#### Data listing ####
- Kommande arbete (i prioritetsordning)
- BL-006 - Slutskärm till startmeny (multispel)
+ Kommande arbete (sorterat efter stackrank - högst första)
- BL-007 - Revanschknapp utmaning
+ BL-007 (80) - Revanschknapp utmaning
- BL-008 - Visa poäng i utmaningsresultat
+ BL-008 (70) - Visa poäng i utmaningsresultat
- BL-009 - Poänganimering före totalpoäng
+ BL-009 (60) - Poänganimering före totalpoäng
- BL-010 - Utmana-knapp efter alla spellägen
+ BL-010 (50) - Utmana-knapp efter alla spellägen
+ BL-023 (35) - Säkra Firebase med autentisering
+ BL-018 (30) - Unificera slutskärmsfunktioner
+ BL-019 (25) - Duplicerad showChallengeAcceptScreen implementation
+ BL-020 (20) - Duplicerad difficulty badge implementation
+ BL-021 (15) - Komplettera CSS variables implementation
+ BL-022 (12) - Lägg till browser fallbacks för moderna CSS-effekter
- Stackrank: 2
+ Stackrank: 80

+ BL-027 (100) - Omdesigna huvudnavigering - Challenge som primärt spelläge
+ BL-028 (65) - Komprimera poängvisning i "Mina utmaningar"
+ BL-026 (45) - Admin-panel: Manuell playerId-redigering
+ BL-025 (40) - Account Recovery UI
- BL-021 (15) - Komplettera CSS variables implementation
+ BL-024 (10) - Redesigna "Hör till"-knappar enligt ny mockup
####
== Directions for this task ==
Your response must repeat the entries above exactly, in full.

== Answer for the task ==
- Kommande arbete (i prioritetsordning)
- BL-006 - Slutskärm till startmeny (multispel)
+ Kommande arbete (sorterat efter stackrank - högst första)
- BL-007 - Revanschknapp utmaning
+ BL-007 (80) - Revanschknapp utmaning
- BL-008 - Visa poäng i utmaningsresultat
+ BL-008 (70) - Visa poäng i utmaningsresultat
- BL-009 - Poänganimering före totalpoäng
+ BL-009 (60) - Poänganimering före totalpoäng
- BL-010 - Utmana-knapp efter alla spellägen
+ BL-010 (50) - Utmana-knapp efter alla spellägen
+ BL-023 (35) - Säkra Firebase med autentisering
+ BL-018 (30) - Unificera slutskärmsfunktioner
+ BL-019 (25) - Duplicerad showChallengeAcceptScreen implementation
+ BL-020 (20) - Duplicerad difficulty badge implementation
+ BL-021 (15) - Komplettera CSS variables implementation
+ BL-022 (12) - Lägg till browser fallbacks för moderna CSS-effekter
- Stackrank: 2
+ Stackrank: 80

+ BL-027 (100) - Omdesigna huvudnavigering - Challenge som primärt spelläge
+ BL-028 (65) - Komprimera poängvisning i "Mina utmaningar"
+ BL-026 (45) - Admin-panel: Manuell playerId-redigering
+ BL-025 (40) - Account Recovery UI
- BL-021 (15) - Komplettera CSS variables implementation
+ BL-024 (10) - Redesigna "Hör till"-knappar enligt ny mockup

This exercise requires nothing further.